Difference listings
____________________

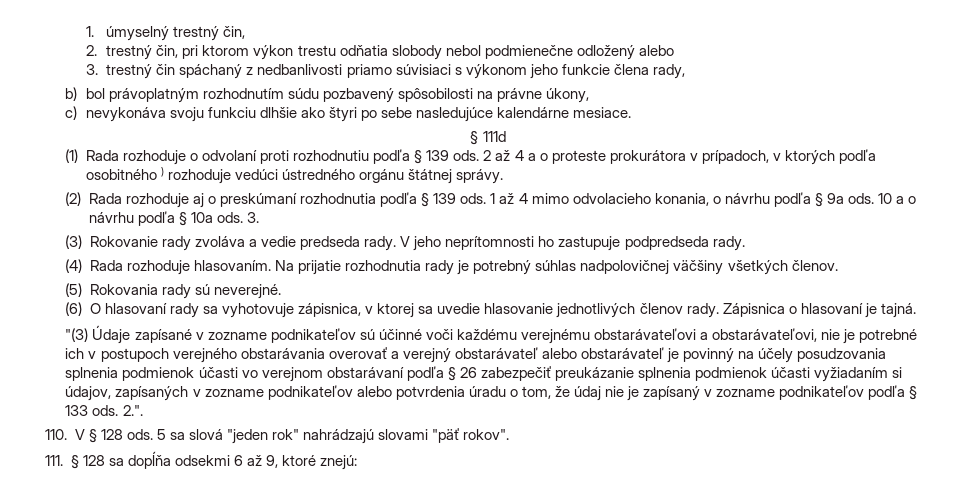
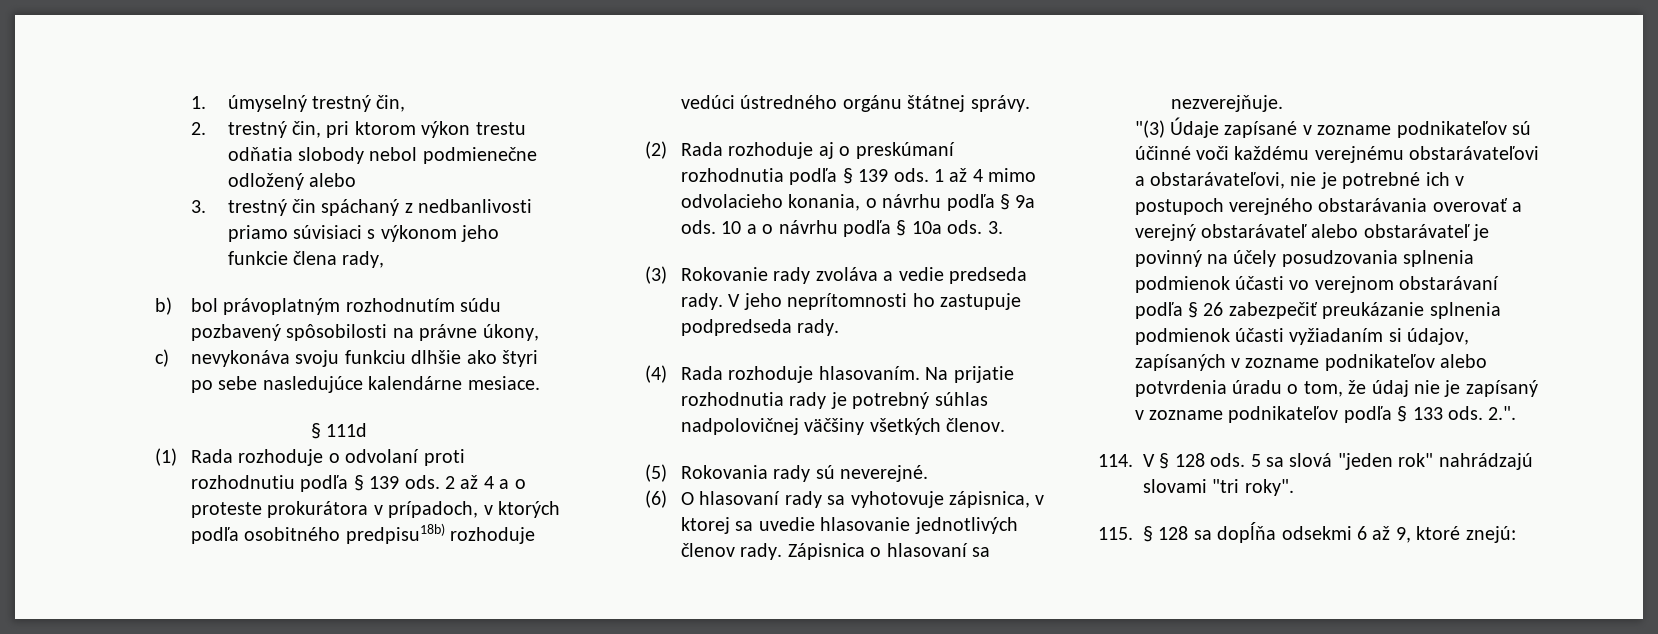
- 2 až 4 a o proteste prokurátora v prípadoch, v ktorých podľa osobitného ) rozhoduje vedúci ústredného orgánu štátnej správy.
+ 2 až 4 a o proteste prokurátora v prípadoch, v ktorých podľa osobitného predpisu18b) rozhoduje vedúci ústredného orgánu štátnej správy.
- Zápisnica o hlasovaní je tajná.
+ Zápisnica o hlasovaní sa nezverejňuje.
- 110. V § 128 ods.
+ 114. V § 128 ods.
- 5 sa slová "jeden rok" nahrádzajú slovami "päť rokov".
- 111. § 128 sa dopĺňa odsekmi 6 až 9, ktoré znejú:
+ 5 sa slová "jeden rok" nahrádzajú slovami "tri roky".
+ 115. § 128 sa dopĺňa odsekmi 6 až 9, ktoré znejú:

____________________

- Work request
A verbatim copy of the records is expected, from their first line through the line with "- Zápisnica o hlasovaní je tajná.", inclusive, with the pictures removed.

- Task response
- 2 až 4 a o proteste prokurátora v prípadoch, v ktorých podľa osobitného ) rozhoduje vedúci ústredného orgánu štátnej správy.
+ 2 až 4 a o proteste prokurátora v prípadoch, v ktorých podľa osobitného predpisu18b) rozhoduje vedúci ústredného orgánu štátnej správy.
- Zápisnica o hlasovaní je tajná.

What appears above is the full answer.